AIM OF THE TASK:
Skipping all pictures, print exactly the lines below from the one with "-222,9 +222,9 @@" through the final line.

RECORDS TO PROCESS:
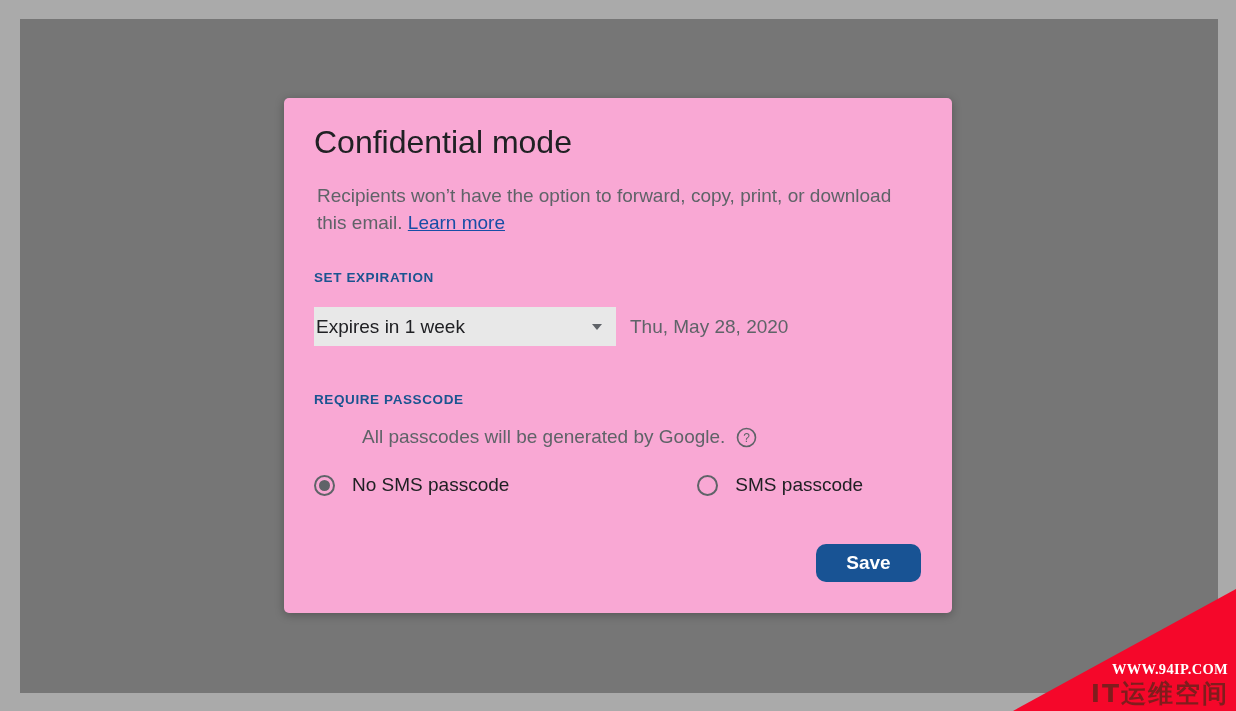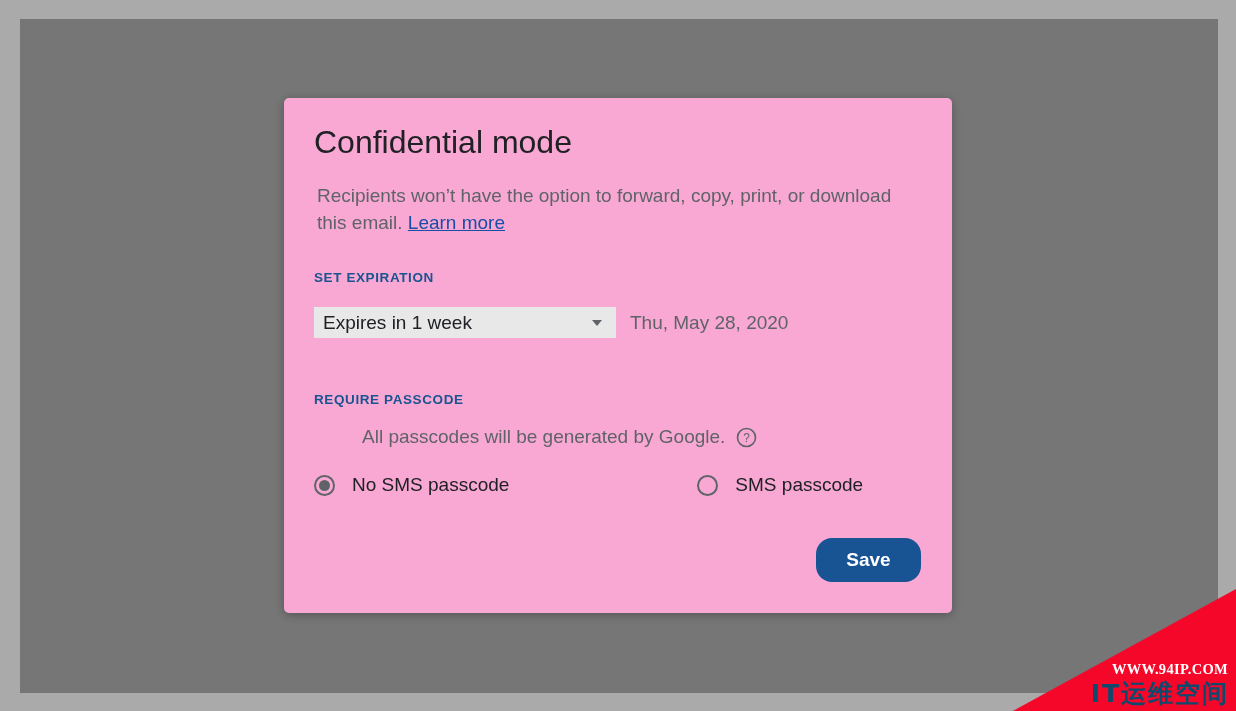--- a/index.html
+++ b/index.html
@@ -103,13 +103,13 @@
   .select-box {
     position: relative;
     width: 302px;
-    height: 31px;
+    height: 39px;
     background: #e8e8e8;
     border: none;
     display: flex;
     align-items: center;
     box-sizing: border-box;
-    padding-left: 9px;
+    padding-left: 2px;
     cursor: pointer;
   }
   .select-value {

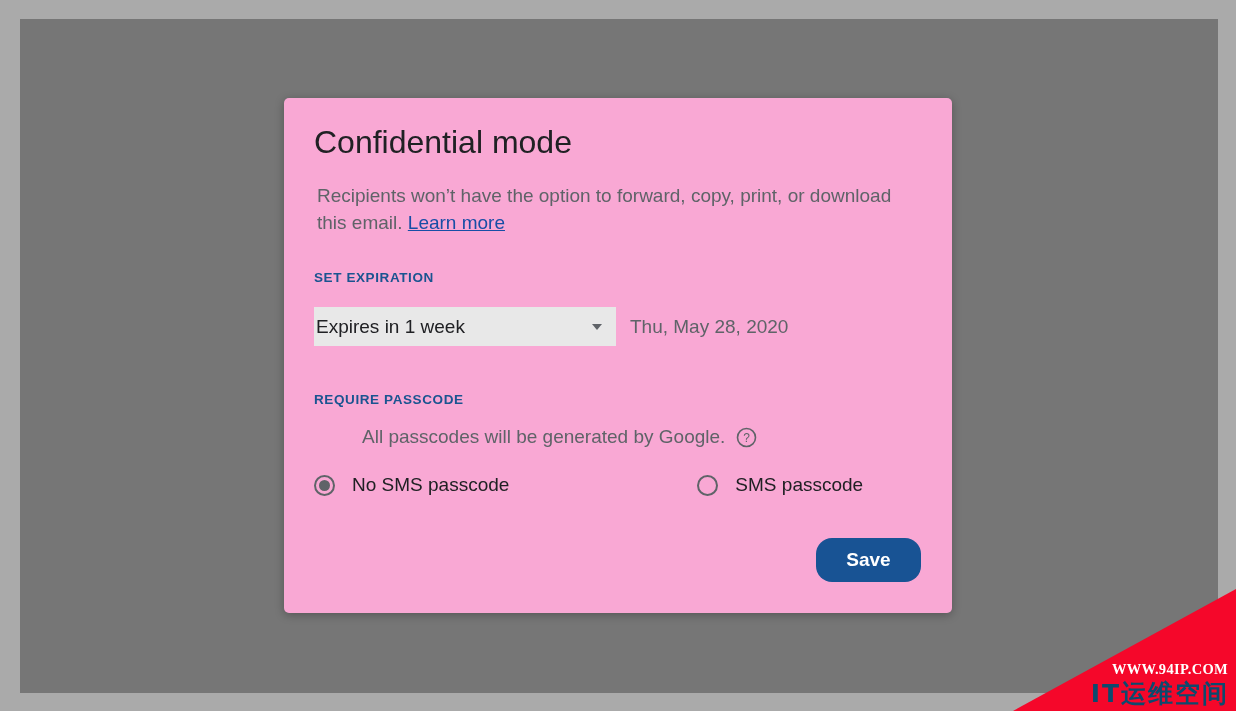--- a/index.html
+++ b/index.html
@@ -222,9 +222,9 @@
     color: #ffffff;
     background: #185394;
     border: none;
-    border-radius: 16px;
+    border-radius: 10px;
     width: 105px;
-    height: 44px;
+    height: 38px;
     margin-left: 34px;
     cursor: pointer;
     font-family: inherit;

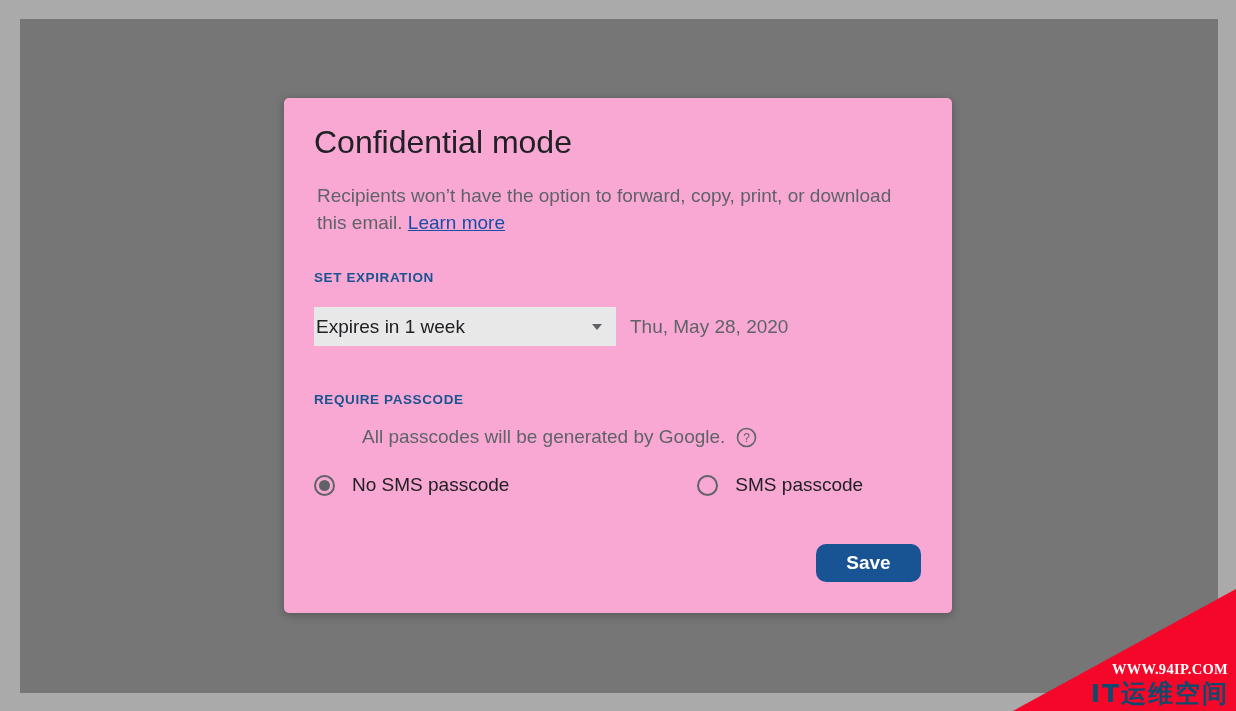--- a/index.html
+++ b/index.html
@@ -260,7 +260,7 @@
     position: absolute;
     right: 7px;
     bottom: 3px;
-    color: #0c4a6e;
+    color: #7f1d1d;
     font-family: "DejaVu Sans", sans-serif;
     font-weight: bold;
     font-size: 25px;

SOLVED PROBLEM:
@@ -222,9 +222,9 @@
     color: #ffffff;
     background: #185394;
     border: none;
-    border-radius: 16px;
+    border-radius: 10px;
     width: 105px;
-    height: 44px;
+    height: 38px;
     margin-left: 34px;
     cursor: pointer;
     font-family: inherit;

--- a/index.html
+++ b/index.html
@@ -260,7 +260,7 @@
     position: absolute;
     right: 7px;
     bottom: 3px;
-    color: #0c4a6e;
+    color: #7f1d1d;
     font-family: "DejaVu Sans", sans-serif;
     font-weight: bold;
     font-size: 25px;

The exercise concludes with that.